All lines in the records below from the line with "- Increase the" through the line with "- Architecture: Each" are to be given again exactly, both ends included; the pictures are to be left out.
--- Information Enclosed Below ---
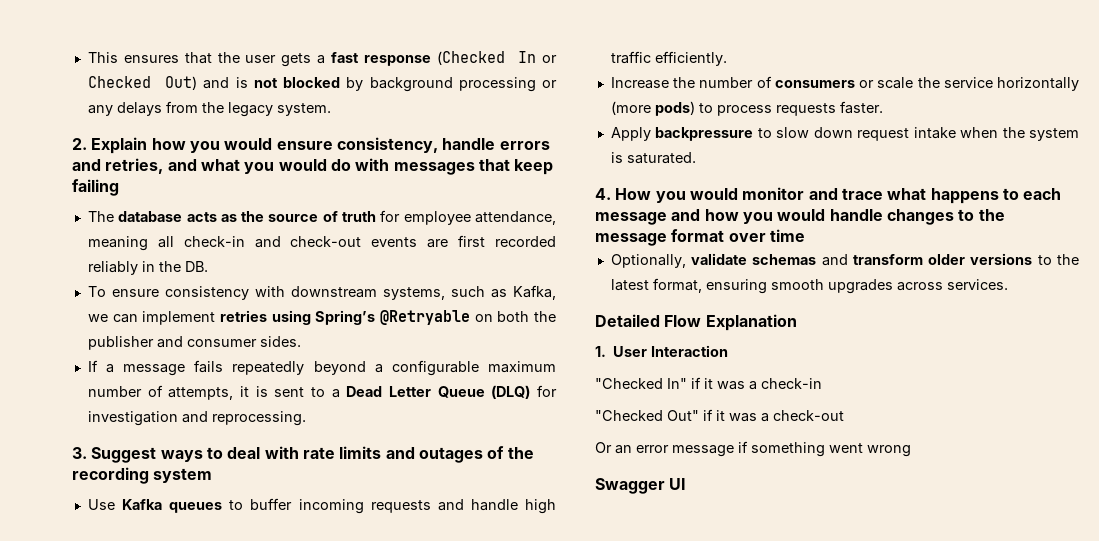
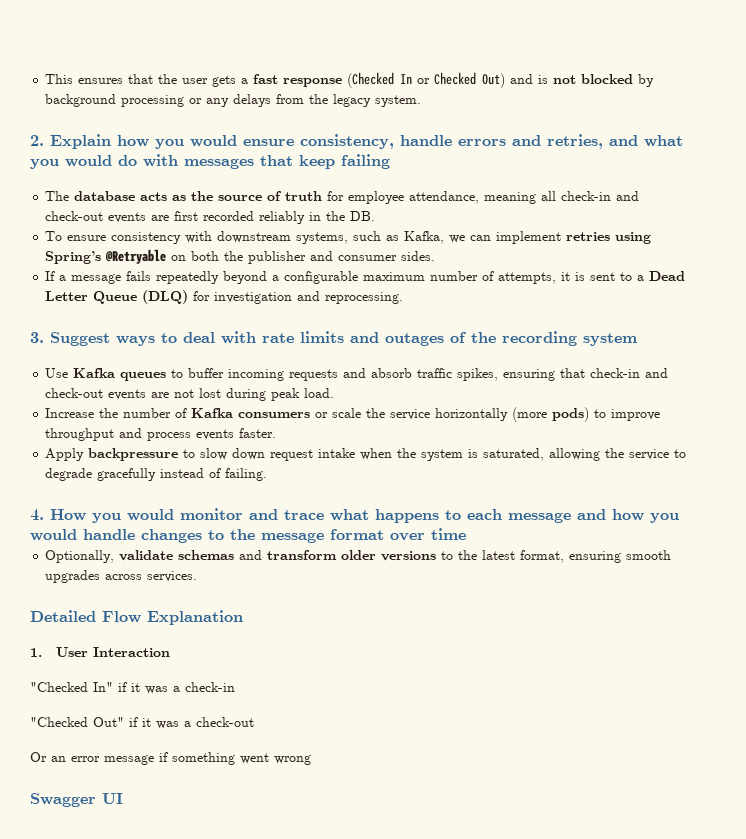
- Use Kafka queues to buffer incoming requests and handle high traffic efficiently.
+ Use Kafka queues to buffer incoming requests and absorb traffic spikes, ensuring that check-in and check-out events are not lost during peak load.
- Increase the number of consumers or scale the service horizontally (more pods) to process requests faster.
+ Increase the number of Kafka consumers or scale the service horizontally (more pods) to improve throughput and process events faster.
- Apply backpressure to slow down request intake when the system is saturated.
+ Apply backpressure to slow down request intake when the system is saturated, allowing the service to degrade gracefully instead of failing.

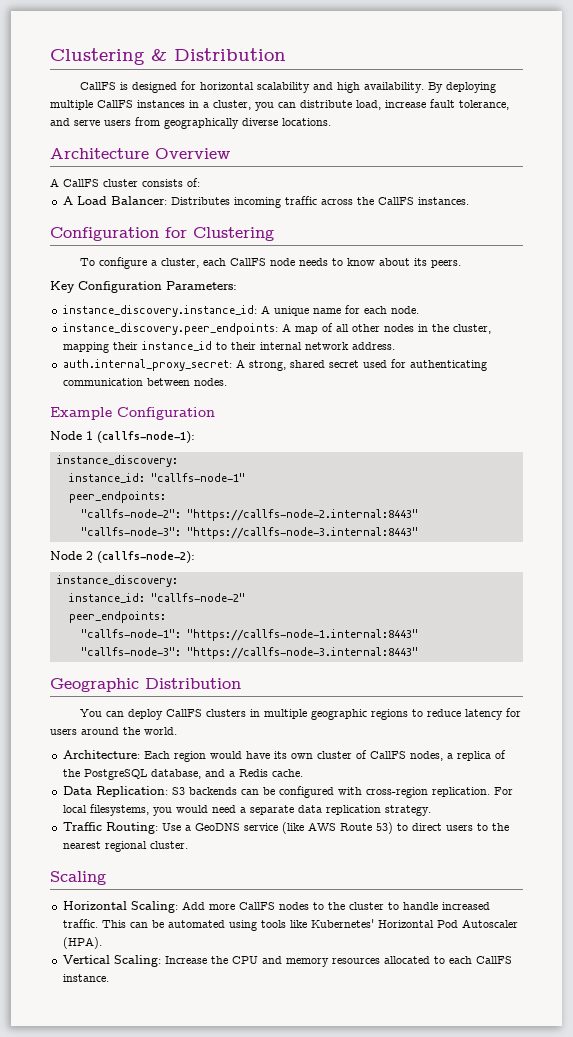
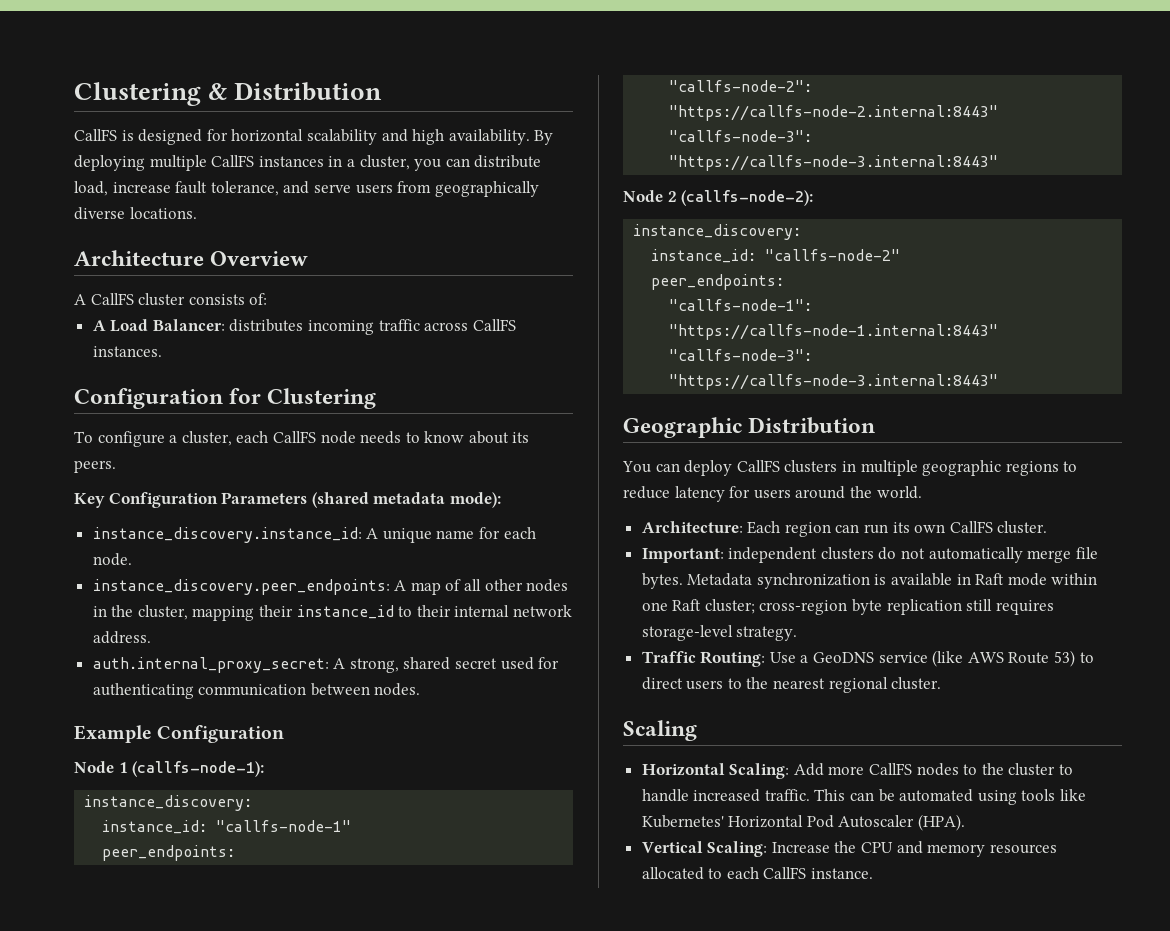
- A Load Balancer: Distributes incoming traffic across the CallFS instances.
+ A Load Balancer: distributes incoming traffic across CallFS instances.
- Key Configuration Parameters:
+ Key Configuration Parameters (shared metadata mode):
- Architecture: Each region would have its own cluster of CallFS nodes, a replica of the PostgreSQL database, and a Redis cache.
- Data Replication: S3 backends can be configured with cross-region replication. For local filesystems, you would need a separate data replication strategy.
+ Architecture: Each region can run its own CallFS cluster.
+ Important: independent clusters do not automatically merge file bytes. Metadata synchronization is available in Raft mode within one Raft cluster; cross-region byte replication still requires storage-level strategy.

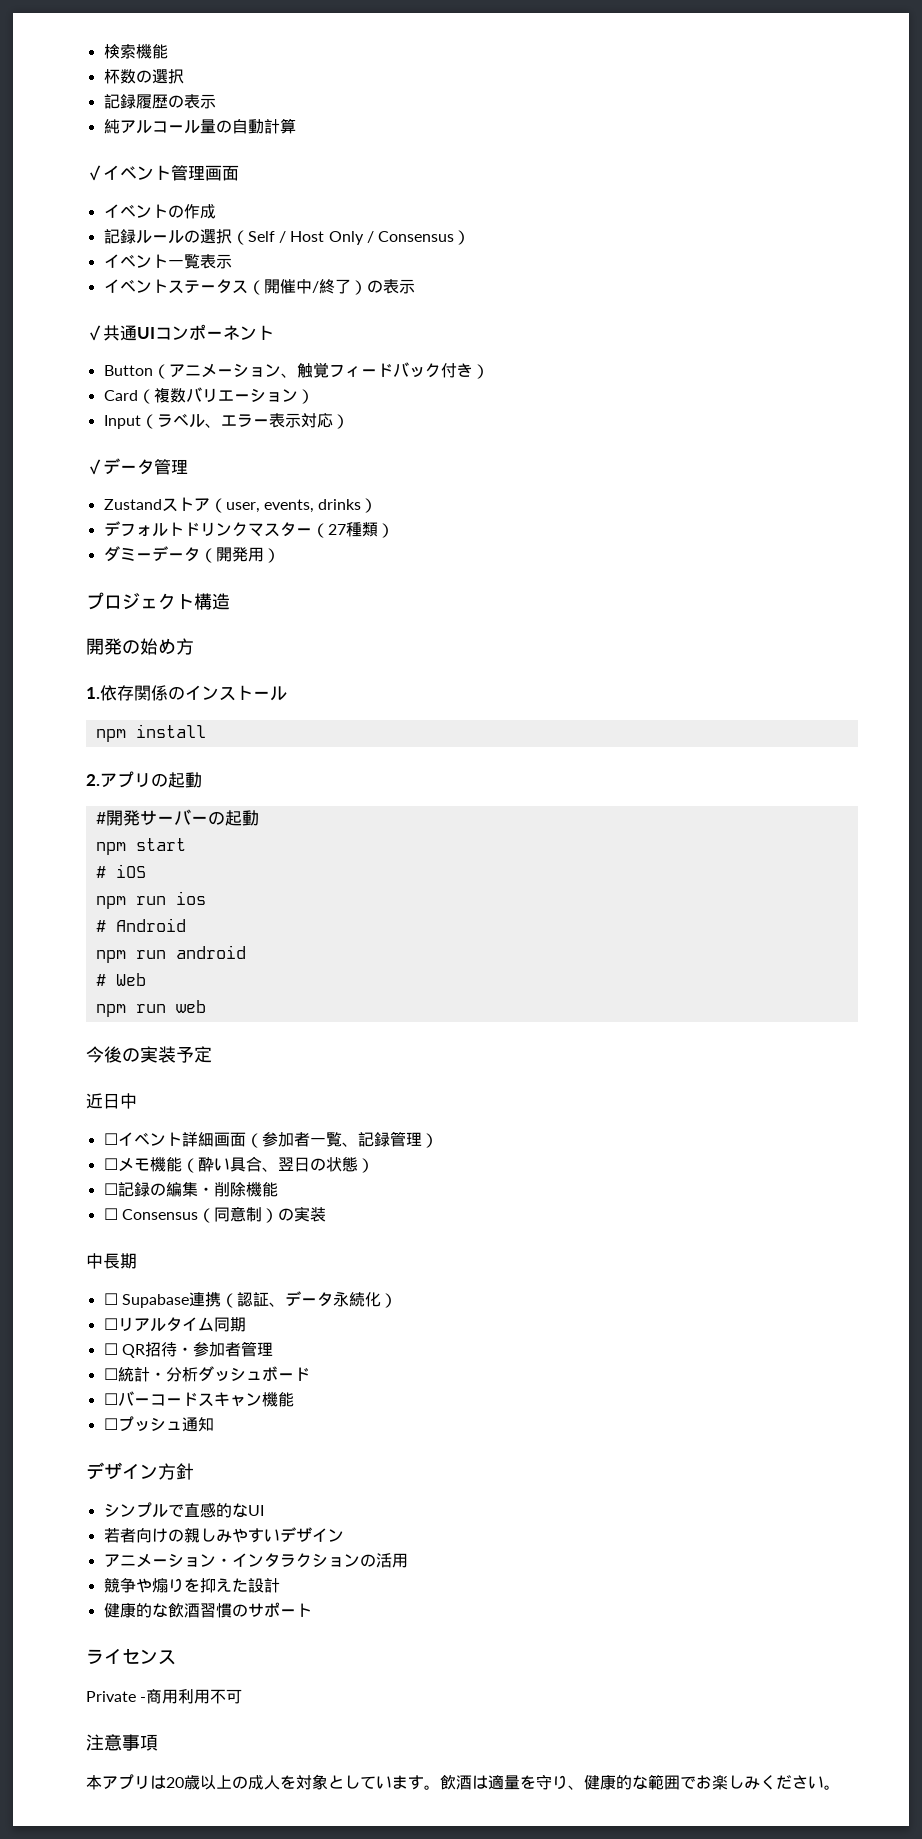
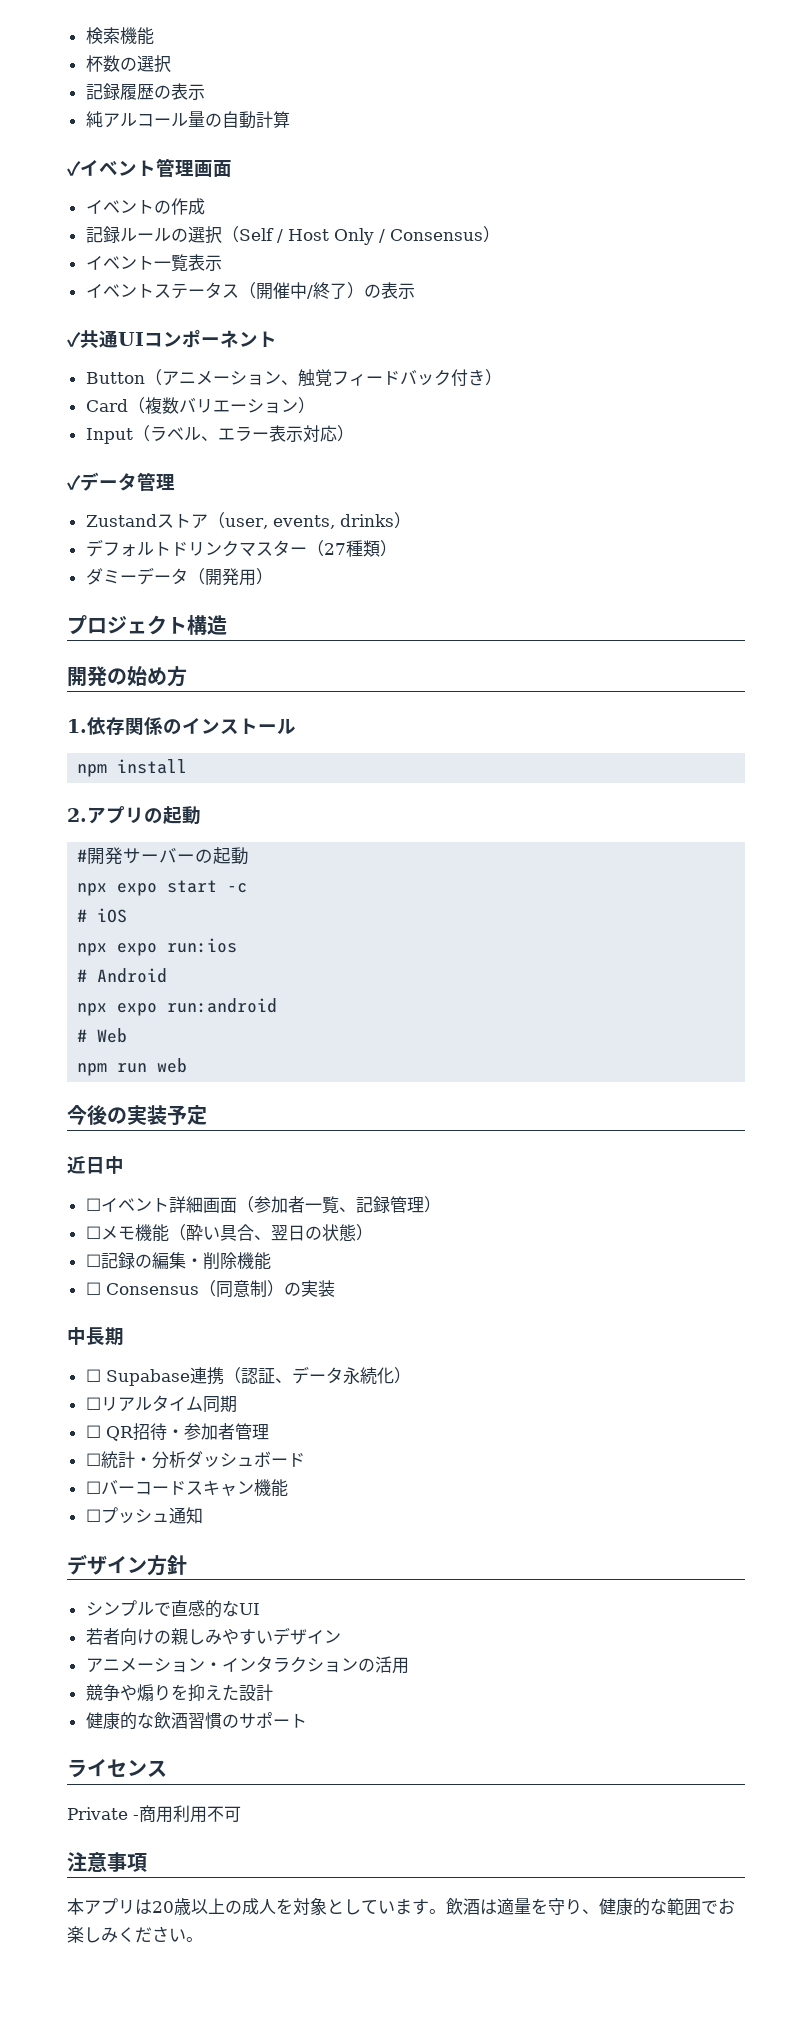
- npm start
+ npx expo start -c
- npm run ios
+ npx expo run:ios
- npm run android
+ npx expo run:android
--- End of Enclosed Information ---
_Exercise response_:
- Increase the number of consumers or scale the service horizontally (more pods) to process requests faster.
+ Increase the number of Kafka consumers or scale the service horizontally (more pods) to improve throughput and process events faster.
- Apply backpressure to slow down request intake when the system is saturated.
+ Apply backpressure to slow down request intake when the system is saturated, allowing the service to degrade gracefully instead of failing.

- A Load Balancer: Distributes incoming traffic across the CallFS instances.
+ A Load Balancer: distributes incoming traffic across CallFS instances.
- Key Configuration Parameters:
+ Key Configuration Parameters (shared metadata mode):
- Architecture: Each region would have its own cluster of CallFS nodes, a replica of the PostgreSQL database, and a Redis cache.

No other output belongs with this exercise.